## [WORK ITEM]
Each line from the one with "[601,766,673,784] (neod.exe): ->" through the last line below must be written out exactly. Do not copy pictures.

(DATASET RECORDS begins)

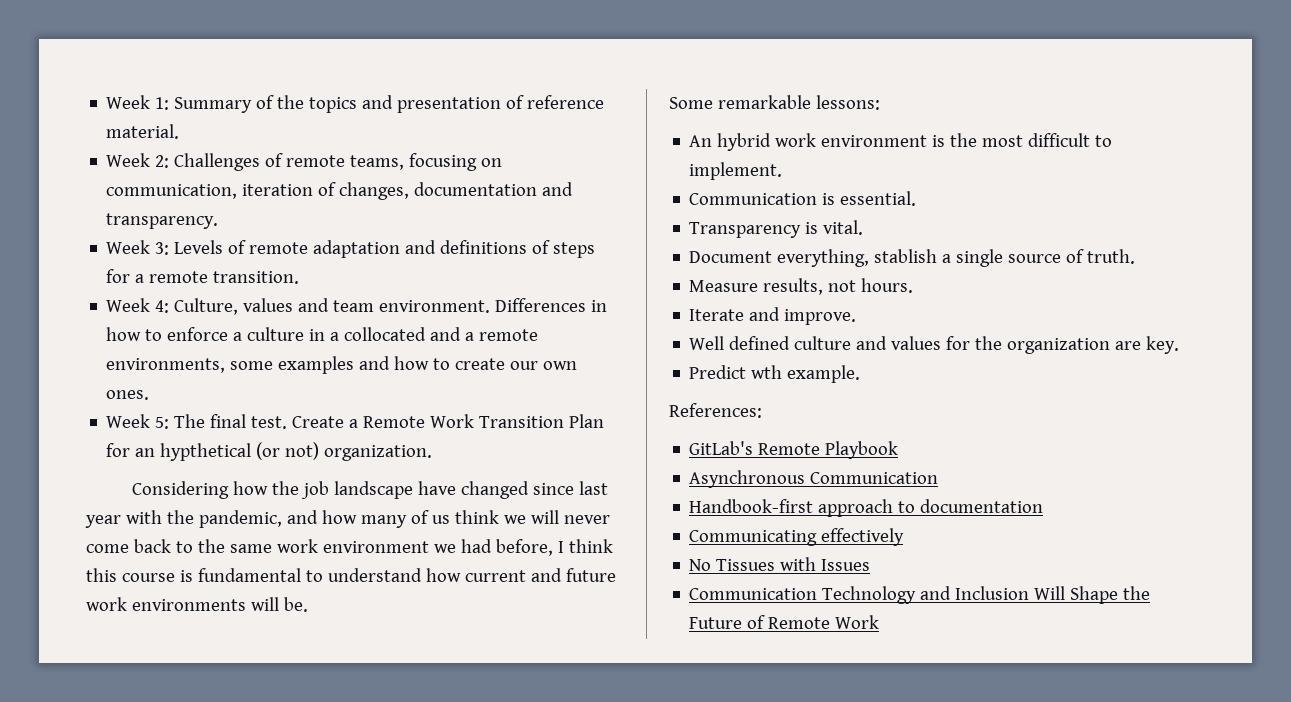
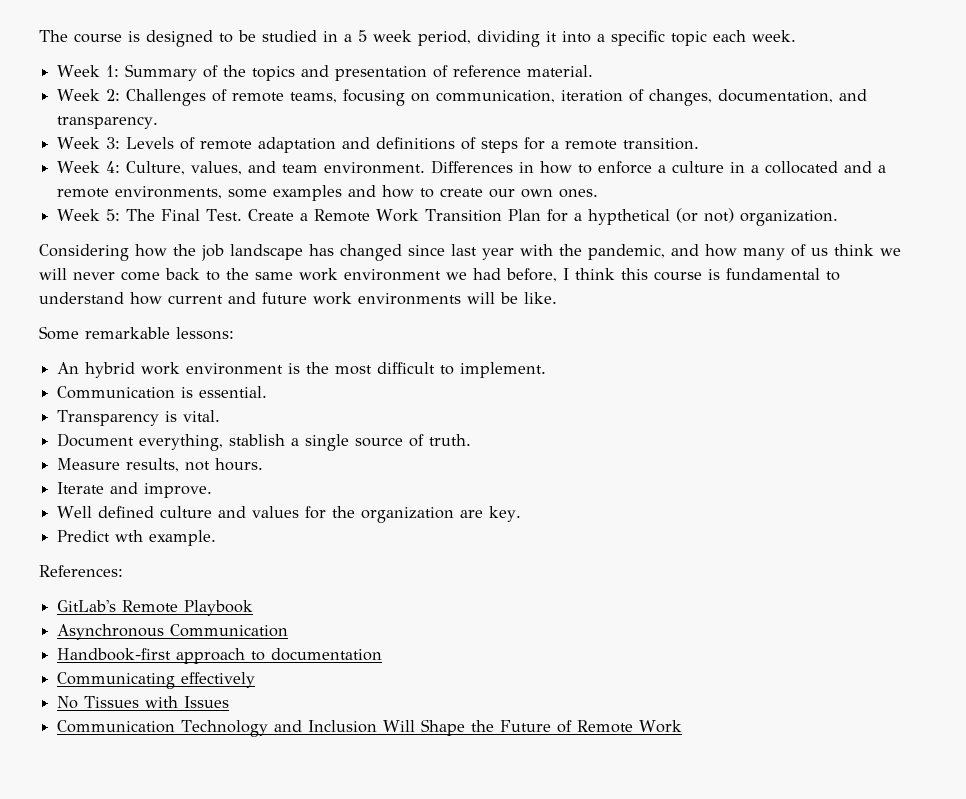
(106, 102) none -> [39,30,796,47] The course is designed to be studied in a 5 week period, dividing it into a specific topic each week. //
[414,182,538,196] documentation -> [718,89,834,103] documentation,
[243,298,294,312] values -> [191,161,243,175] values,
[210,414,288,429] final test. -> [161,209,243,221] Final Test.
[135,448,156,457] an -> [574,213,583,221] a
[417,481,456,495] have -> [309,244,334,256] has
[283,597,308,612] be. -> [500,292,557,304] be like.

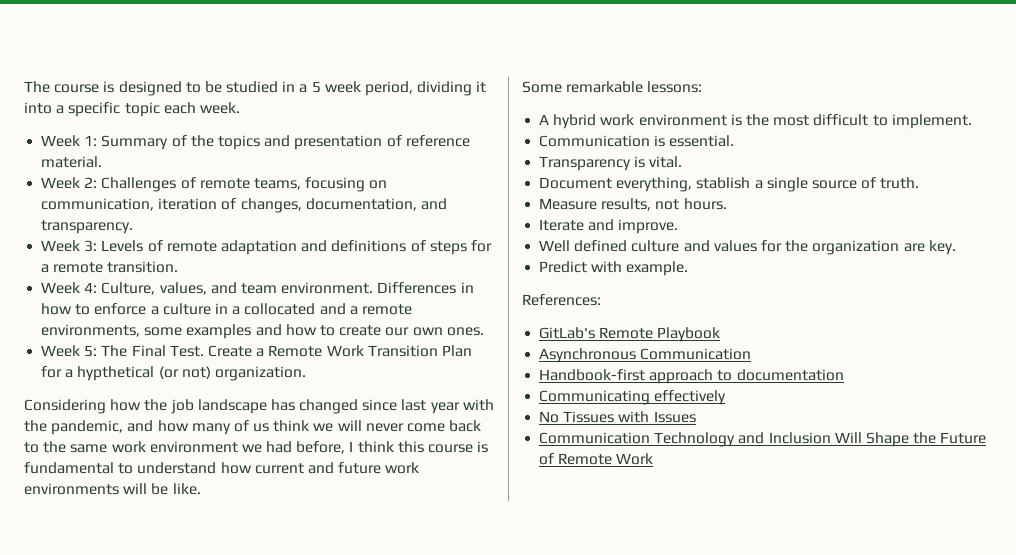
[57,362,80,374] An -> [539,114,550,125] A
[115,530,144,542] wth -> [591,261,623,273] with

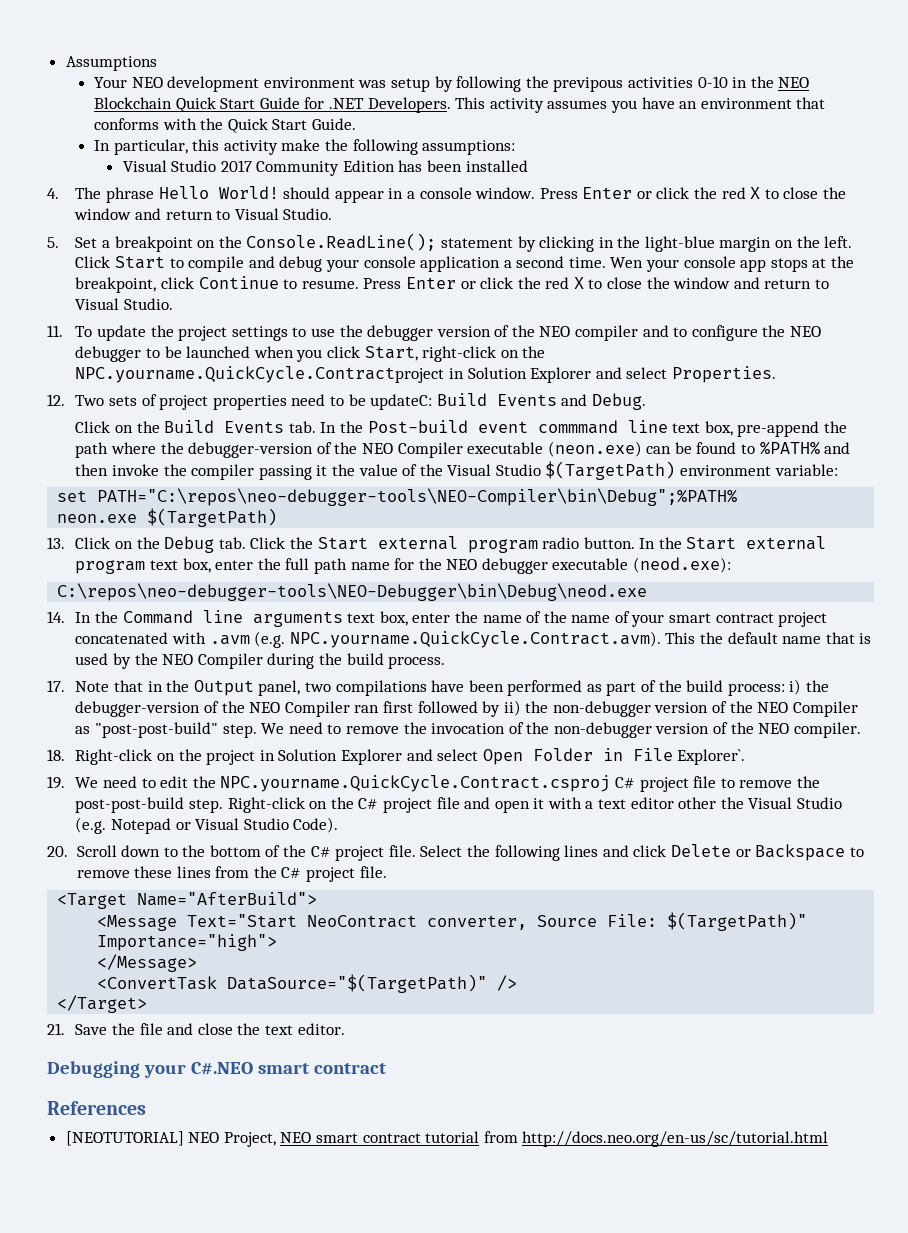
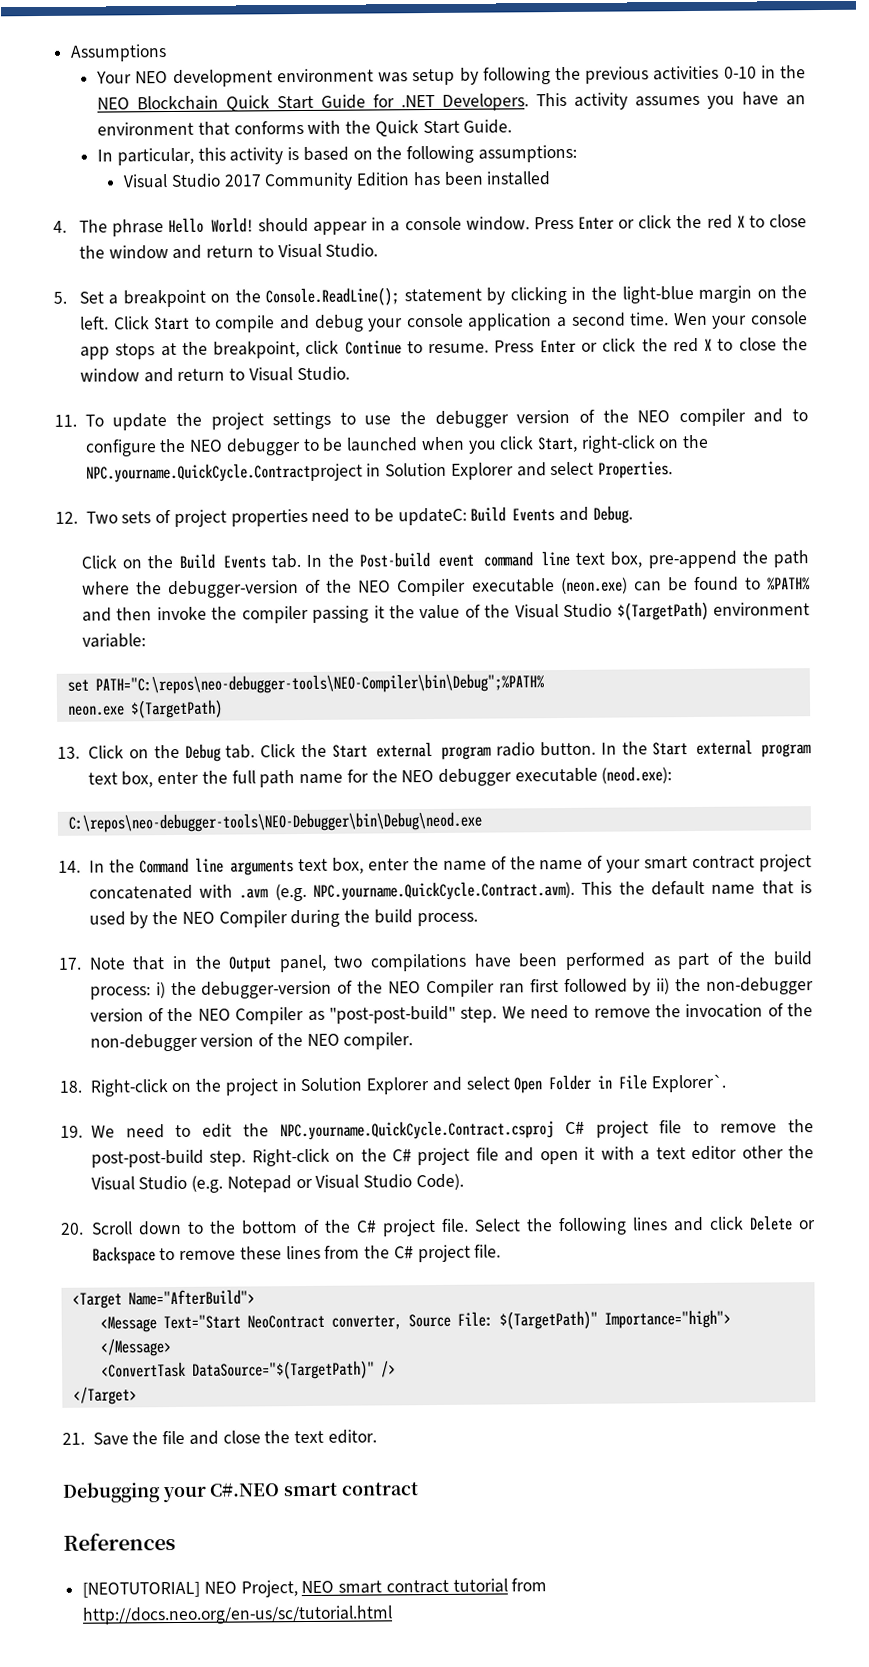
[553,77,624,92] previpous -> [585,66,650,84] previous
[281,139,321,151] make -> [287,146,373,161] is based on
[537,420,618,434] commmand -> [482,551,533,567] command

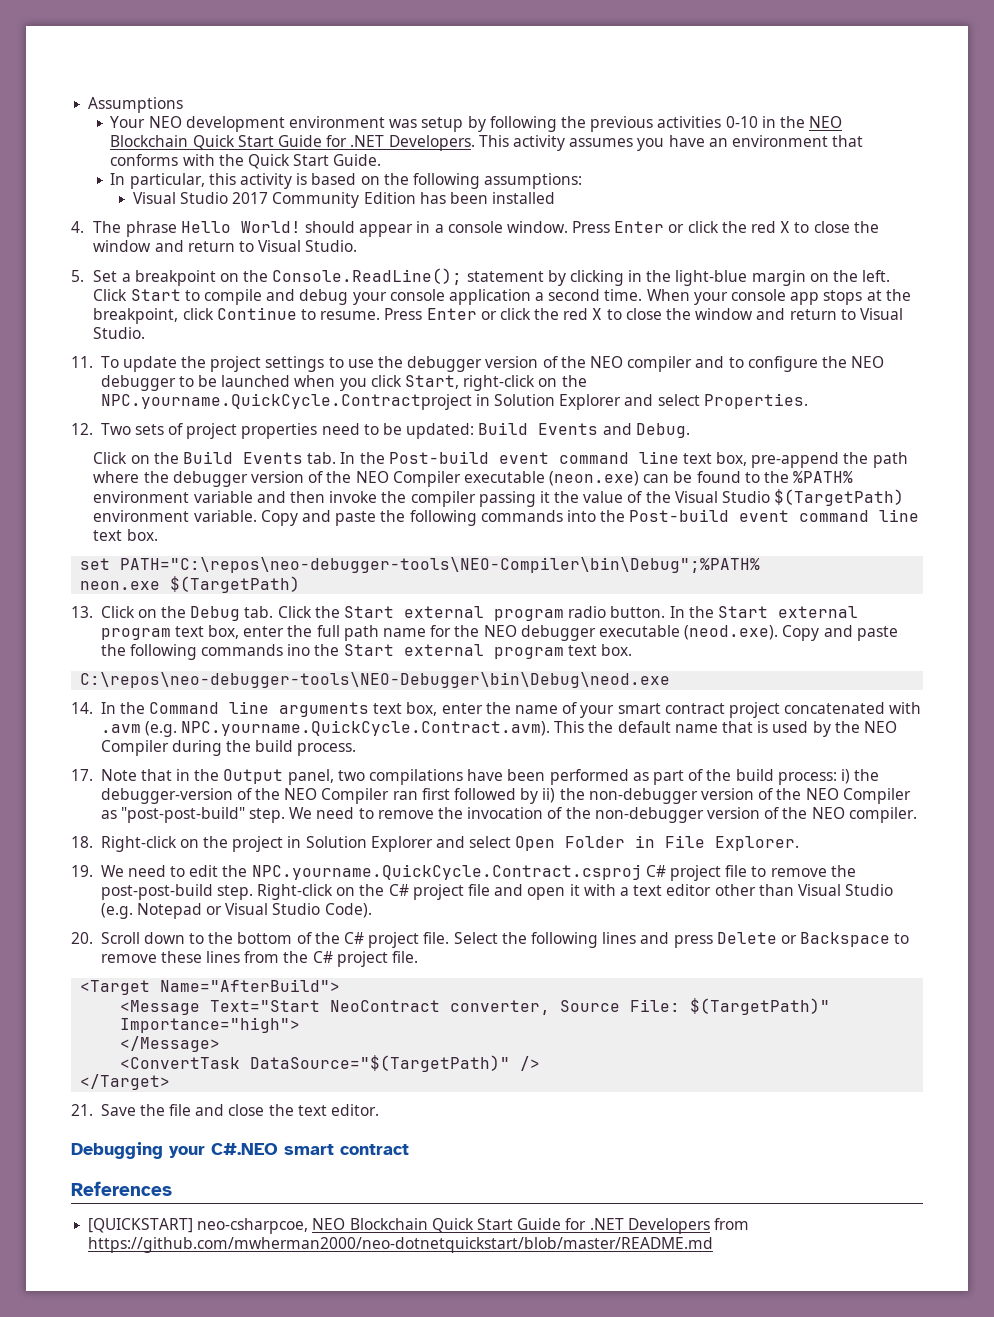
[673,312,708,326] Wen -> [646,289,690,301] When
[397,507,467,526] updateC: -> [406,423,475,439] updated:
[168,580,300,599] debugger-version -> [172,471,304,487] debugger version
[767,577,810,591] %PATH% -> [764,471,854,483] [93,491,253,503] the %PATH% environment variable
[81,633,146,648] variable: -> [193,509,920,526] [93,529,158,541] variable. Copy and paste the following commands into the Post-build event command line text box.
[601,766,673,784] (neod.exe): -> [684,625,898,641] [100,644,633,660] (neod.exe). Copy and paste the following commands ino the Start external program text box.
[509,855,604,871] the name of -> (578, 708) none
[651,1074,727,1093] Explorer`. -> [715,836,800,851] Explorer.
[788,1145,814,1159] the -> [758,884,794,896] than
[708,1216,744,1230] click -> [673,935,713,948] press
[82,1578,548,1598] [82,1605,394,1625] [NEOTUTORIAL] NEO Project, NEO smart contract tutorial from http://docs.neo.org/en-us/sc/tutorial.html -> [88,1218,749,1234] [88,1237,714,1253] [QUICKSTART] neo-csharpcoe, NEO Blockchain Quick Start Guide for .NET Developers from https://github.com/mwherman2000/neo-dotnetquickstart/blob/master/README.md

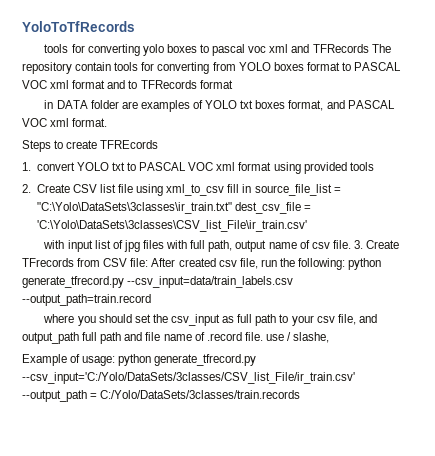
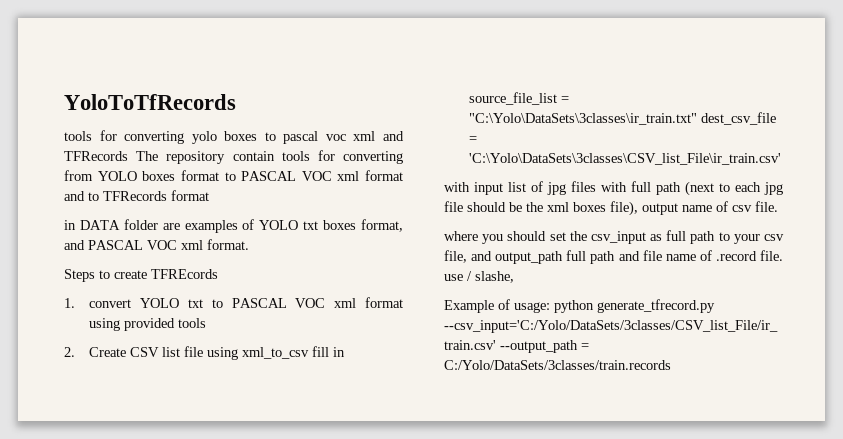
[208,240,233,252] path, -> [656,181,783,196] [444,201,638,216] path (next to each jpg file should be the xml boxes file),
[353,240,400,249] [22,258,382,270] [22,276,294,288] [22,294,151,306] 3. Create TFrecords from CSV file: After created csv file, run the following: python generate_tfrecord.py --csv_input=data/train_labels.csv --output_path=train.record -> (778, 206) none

(DATASET RECORDS ends)

## [REPLY TO THE EXERCISE]
[601,766,673,784] (neod.exe): -> [684,625,898,641] [100,644,633,660] (neod.exe). Copy and paste the following commands ino the Start external program text box.
[509,855,604,871] the name of -> (578, 708) none
[651,1074,727,1093] Explorer`. -> [715,836,800,851] Explorer.
[788,1145,814,1159] the -> [758,884,794,896] than
[708,1216,744,1230] click -> [673,935,713,948] press
[82,1578,548,1598] [82,1605,394,1625] [NEOTUTORIAL] NEO Project, NEO smart contract tutorial from http://docs.neo.org/en-us/sc/tutorial.html -> [88,1218,749,1234] [88,1237,714,1253] [QUICKSTART] neo-csharpcoe, NEO Blockchain Quick Start Guide for .NET Developers from https://github.com/mwherman2000/neo-dotnetquickstart/blob/master/README.md

[208,240,233,252] path, -> [656,181,783,196] [444,201,638,216] path (next to each jpg file should be the xml boxes file),
[353,240,400,249] [22,258,382,270] [22,276,294,288] [22,294,151,306] 3. Create TFrecords from CSV file: After created csv file, run the following: python generate_tfrecord.py --csv_input=data/train_labels.csv --output_path=train.record -> (778, 206) none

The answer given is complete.